Video Augmentation with Albumentations 🔗

Albumentations can apply augmentations consistently across video frames, which is essential for maintaining temporal coherence in tasks like video object detection or pose estimation. This guide focuses on the mechanics of applying transforms to video frames and associated targets like bounding boxes and keypoints.

Core Concept: Consistent Augmentation via `images` Target 🔗

The key is to treat your video clip as a sequence of images. Load your video frames into a NumPy array with the shape (N, H, W, C) (for color) or (N, H, W) (for grayscale), where N is the number of frames.

When you pass this array to the images (plural) argument of your A.Compose pipeline, Albumentations understands that the first dimension represents the sequence.

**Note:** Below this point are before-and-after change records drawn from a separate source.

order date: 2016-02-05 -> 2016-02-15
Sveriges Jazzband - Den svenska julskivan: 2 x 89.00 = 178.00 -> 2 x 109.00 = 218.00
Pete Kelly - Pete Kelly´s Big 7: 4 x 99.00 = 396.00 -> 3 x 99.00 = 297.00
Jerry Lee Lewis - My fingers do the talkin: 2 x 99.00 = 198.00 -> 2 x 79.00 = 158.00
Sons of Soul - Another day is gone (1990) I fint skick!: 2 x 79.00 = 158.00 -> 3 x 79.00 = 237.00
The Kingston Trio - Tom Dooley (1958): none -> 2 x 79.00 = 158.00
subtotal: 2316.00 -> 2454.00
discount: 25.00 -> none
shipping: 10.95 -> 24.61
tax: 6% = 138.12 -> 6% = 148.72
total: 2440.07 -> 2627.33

It will:

Sample random parameters for each augmentation once per call.
Apply the augmentation with those identical parameters to every frame (image) along the first dimension.

This ensures spatial augmentations (like crops, flips, rotations) and color augmentations are consistent across the clip.

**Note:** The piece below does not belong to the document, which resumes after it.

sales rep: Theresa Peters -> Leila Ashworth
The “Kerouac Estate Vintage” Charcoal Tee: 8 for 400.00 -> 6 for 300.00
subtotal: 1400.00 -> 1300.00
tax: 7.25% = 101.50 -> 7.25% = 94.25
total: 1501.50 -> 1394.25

Basic Workflow (Image Frames Only) 🔗

1. Setup 🔗

import albumentations as A
import cv2
import numpy as np

2. Define Pipeline 🔗

Define a standard pipeline. No special parameters are needed just for video frames themselves.

transform_video_frames = A.Compose([
    A.Resize(height=256, width=256),
    A.RandomCrop(height=224, width=224),
    A.HorizontalFlip(p=0.5),
    A.ColorJitter(p=0.2),
    # Add Normalize and ToTensorV2 if needed for your model
    # A.Normalize(...),
    # A.ToTensorV2(),
])

3. Load Video Frames 🔗

Load your video into the expected NumPy format.

# Example: 10 RGB frames of size 360x480
num_frames = 10
height, width = 360, 480
video = np.random.randint(0, 256, (num_frames, height, width, 3), dtype=np.uint8)

4. Apply Transform 🔗

Pass the video array to the images argument.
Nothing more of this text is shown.